> What the task asks
Once the line containing "- confection femmes et hommes..." is found in the entries below, restate it and each following line word for word, stopping after the line containing "sport pour femmes...".

> Data listing
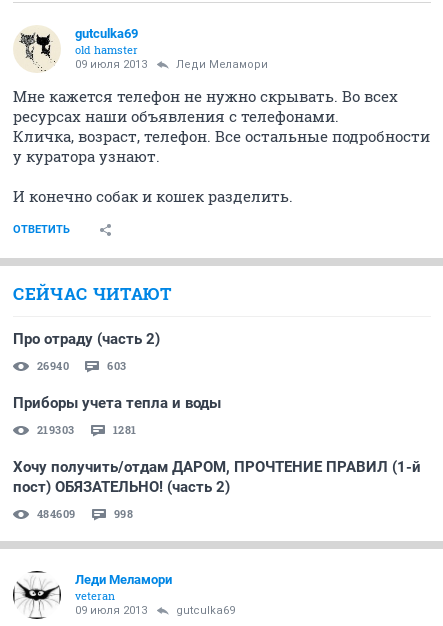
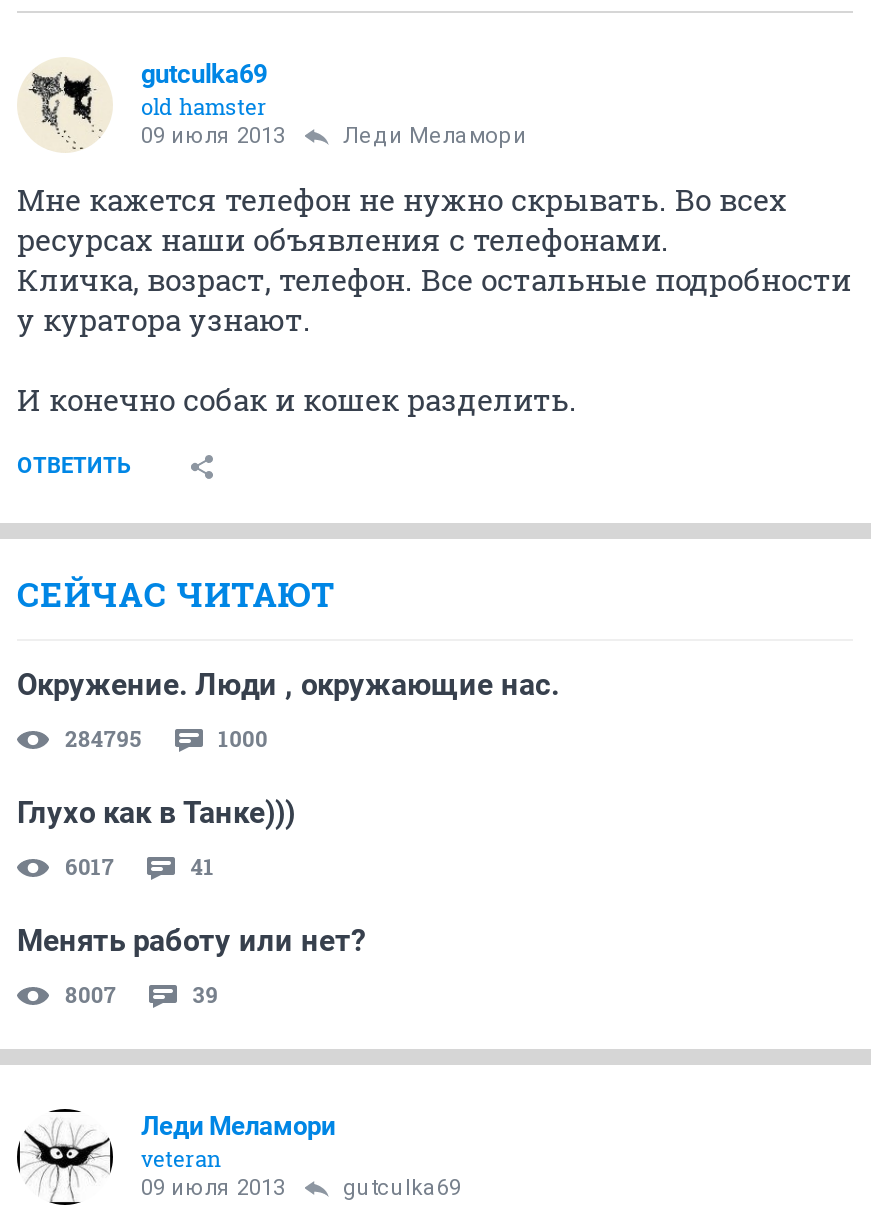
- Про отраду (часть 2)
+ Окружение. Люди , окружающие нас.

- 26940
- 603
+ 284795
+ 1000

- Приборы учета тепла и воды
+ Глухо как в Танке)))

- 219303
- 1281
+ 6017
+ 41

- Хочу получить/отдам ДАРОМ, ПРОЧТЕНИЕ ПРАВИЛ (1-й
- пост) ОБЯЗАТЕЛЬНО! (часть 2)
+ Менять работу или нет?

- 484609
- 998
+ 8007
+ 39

--

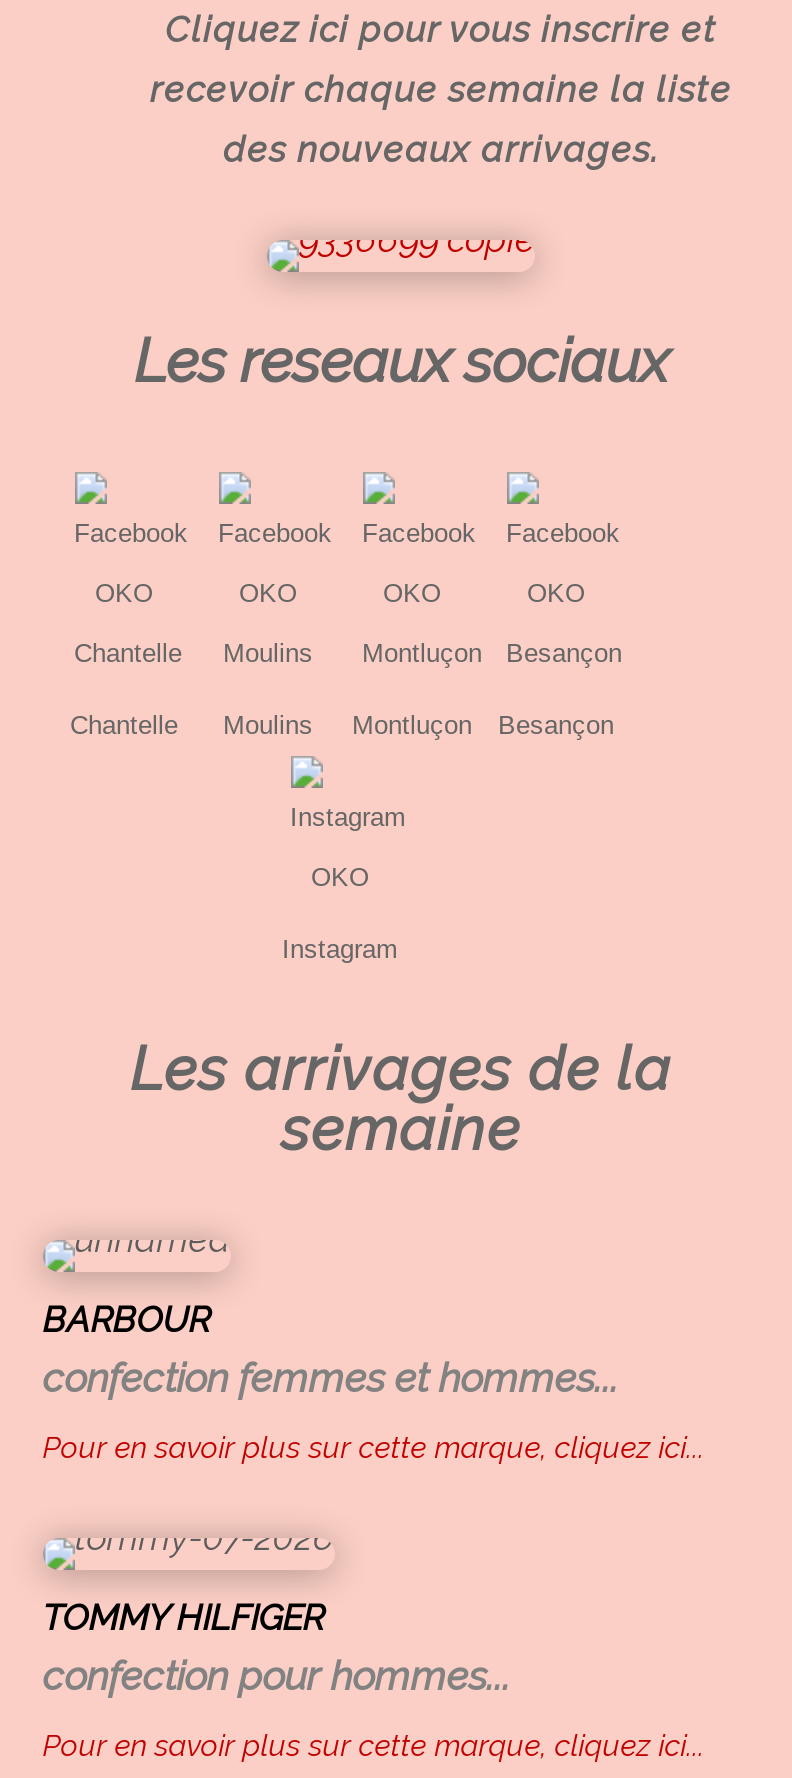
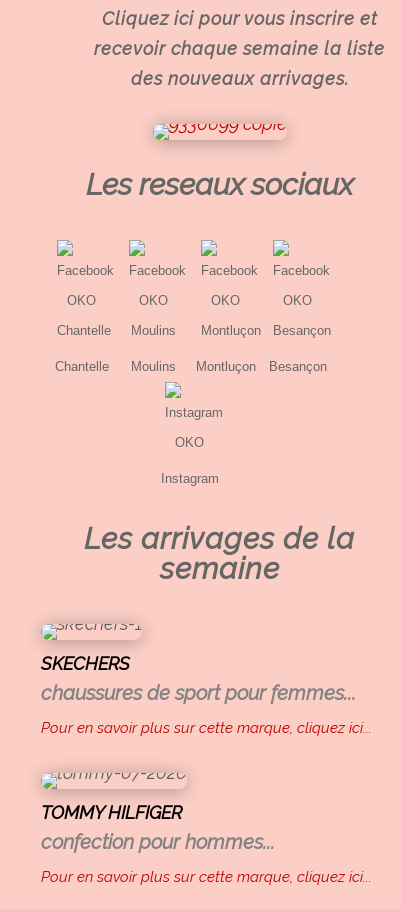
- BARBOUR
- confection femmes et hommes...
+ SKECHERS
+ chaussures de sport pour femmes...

==

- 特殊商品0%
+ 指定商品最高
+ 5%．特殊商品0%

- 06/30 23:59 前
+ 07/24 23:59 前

> Task result
- confection femmes et hommes...
+ SKECHERS
+ chaussures de sport pour femmes...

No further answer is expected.